Among the entries that follow, the required portion opens with the line containing "- traversant hors clous !" and closes with the line containing "51 332.1k 54". Give that portion again exactly, and nothing else.

(Supplied data begins)

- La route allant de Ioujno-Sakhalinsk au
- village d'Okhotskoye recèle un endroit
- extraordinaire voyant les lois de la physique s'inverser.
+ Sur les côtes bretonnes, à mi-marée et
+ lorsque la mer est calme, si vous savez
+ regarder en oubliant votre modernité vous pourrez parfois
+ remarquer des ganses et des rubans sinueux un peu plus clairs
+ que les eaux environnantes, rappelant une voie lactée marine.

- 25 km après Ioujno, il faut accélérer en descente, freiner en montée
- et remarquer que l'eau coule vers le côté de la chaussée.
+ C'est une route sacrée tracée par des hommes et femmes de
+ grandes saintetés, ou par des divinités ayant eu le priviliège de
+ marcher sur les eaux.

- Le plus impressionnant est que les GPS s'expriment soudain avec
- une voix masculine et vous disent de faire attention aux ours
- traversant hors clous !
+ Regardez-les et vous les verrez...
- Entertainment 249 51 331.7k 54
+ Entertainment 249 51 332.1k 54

(Supplied data ends)
(Supplied data begins)

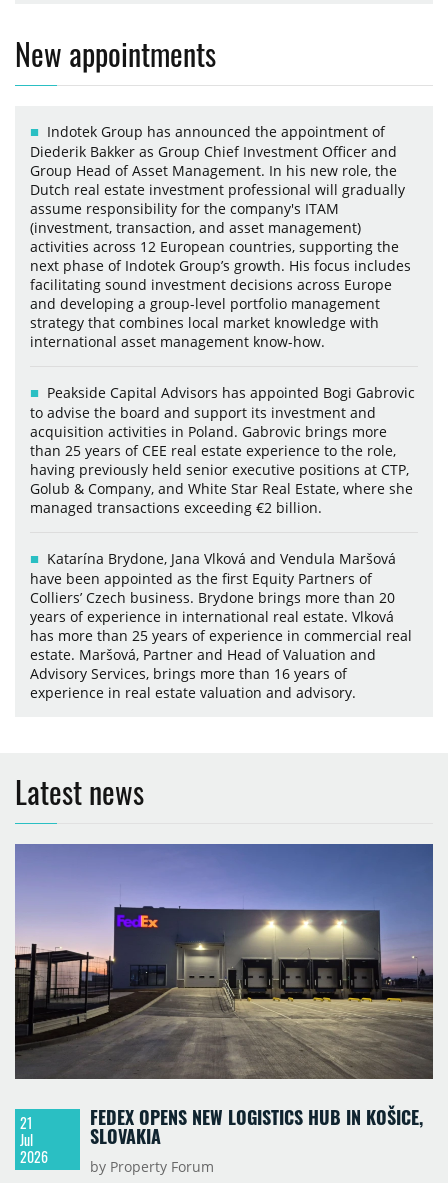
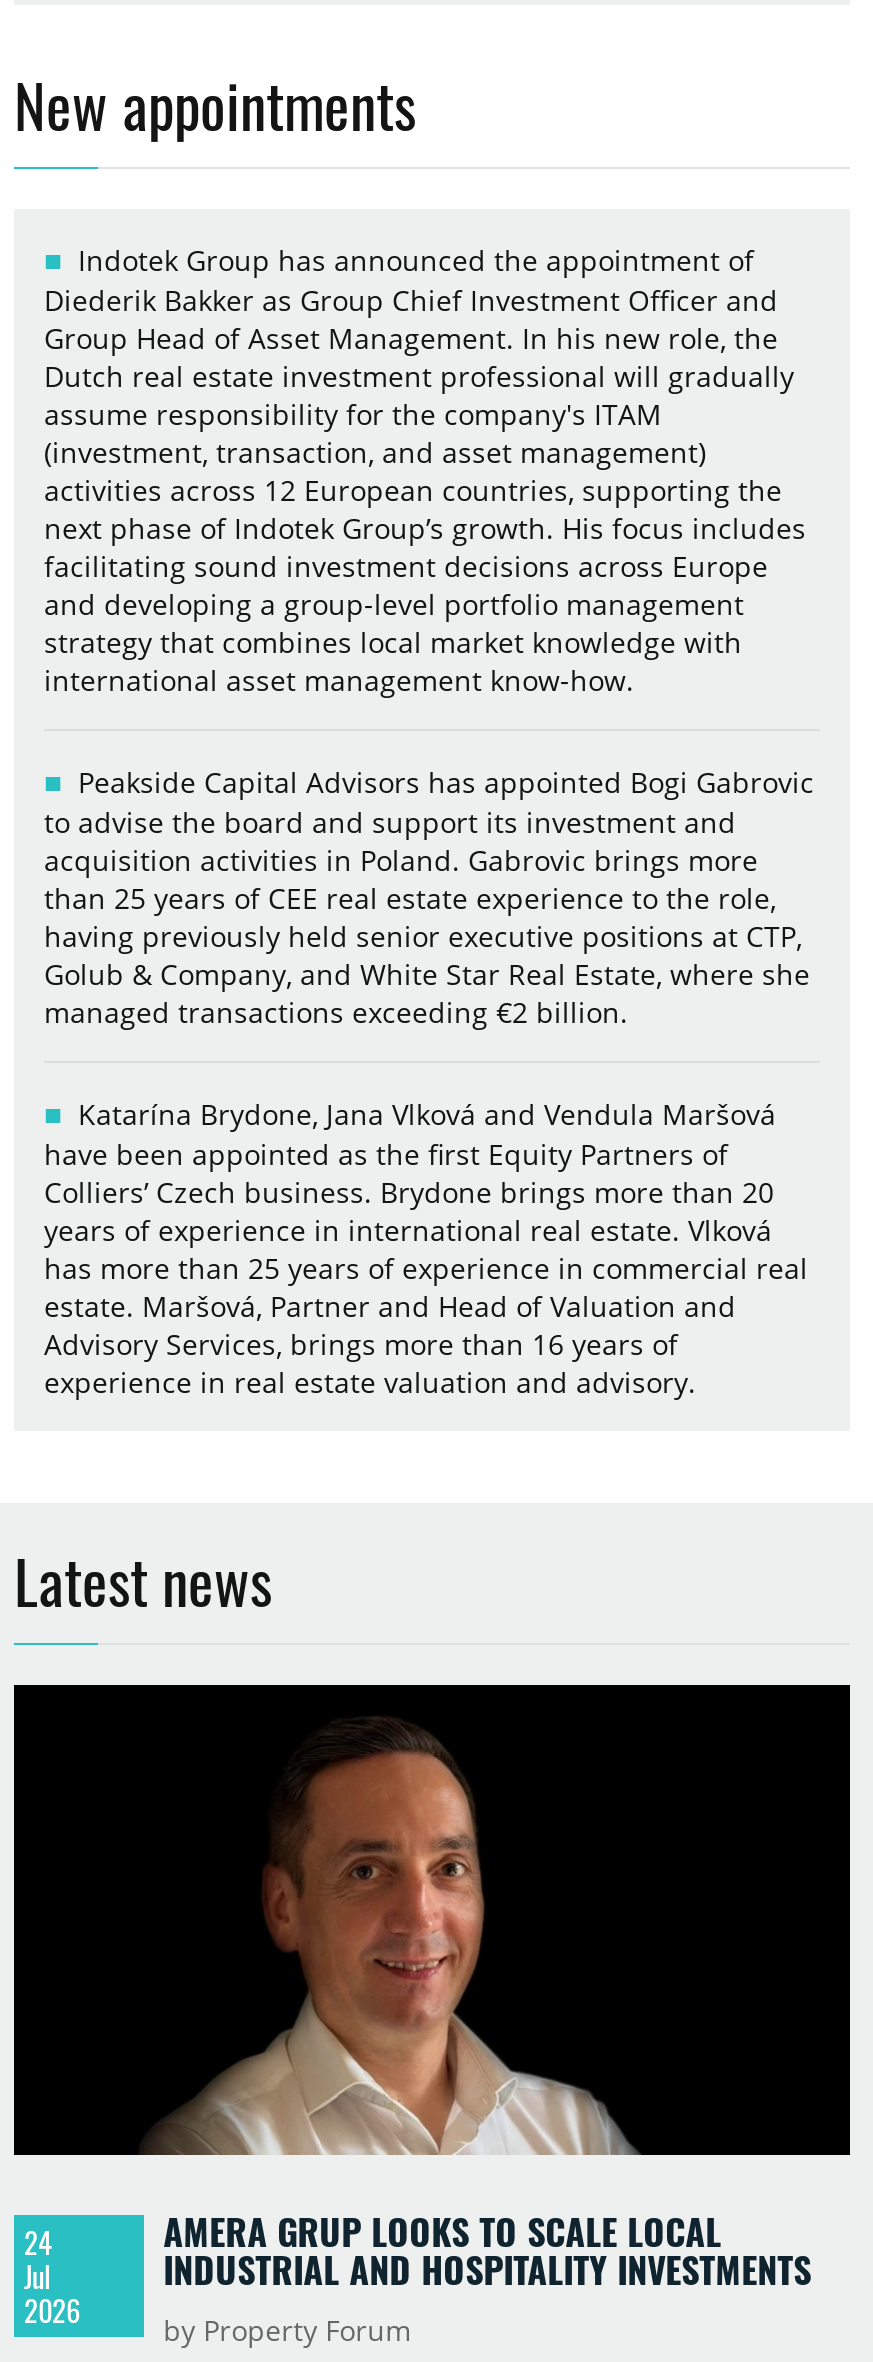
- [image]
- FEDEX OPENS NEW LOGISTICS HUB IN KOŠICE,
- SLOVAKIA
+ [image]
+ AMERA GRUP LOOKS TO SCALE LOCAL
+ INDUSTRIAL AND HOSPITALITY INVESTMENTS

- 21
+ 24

(Supplied data ends)
(Supplied data begins)

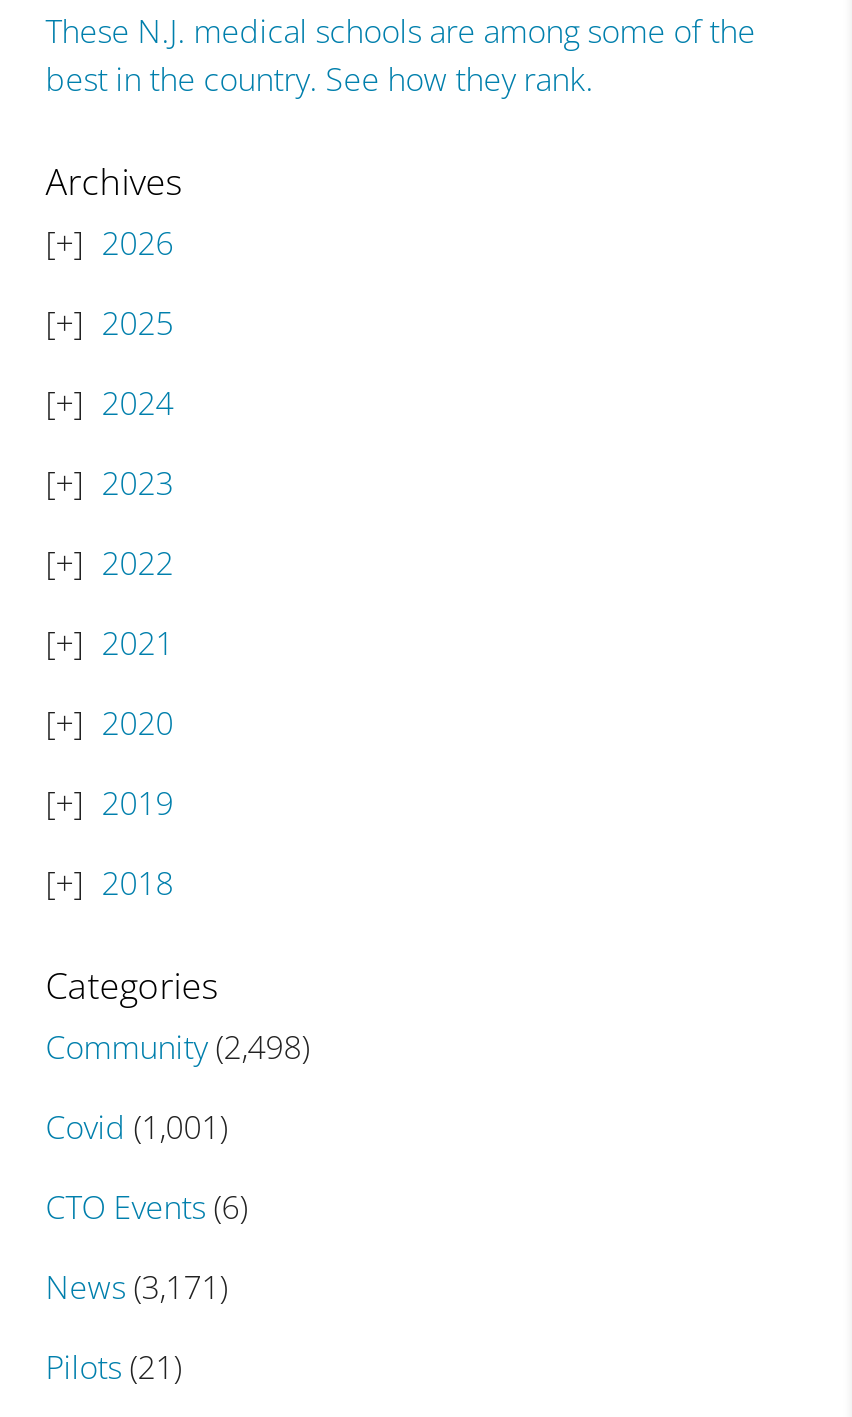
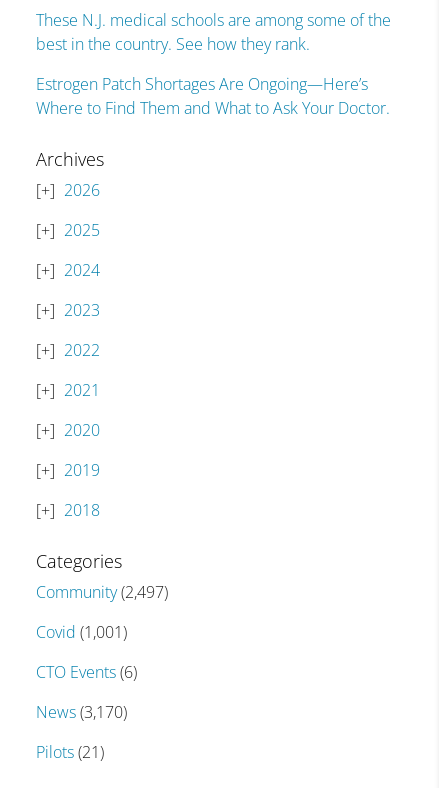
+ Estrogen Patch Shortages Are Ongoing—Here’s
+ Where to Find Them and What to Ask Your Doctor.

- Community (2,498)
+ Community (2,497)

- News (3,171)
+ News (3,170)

(Supplied data ends)

Task answer:
- traversant hors clous !
+ Regardez-les et vous les verrez...
- Entertainment 249 51 331.7k 54
+ Entertainment 249 51 332.1k 54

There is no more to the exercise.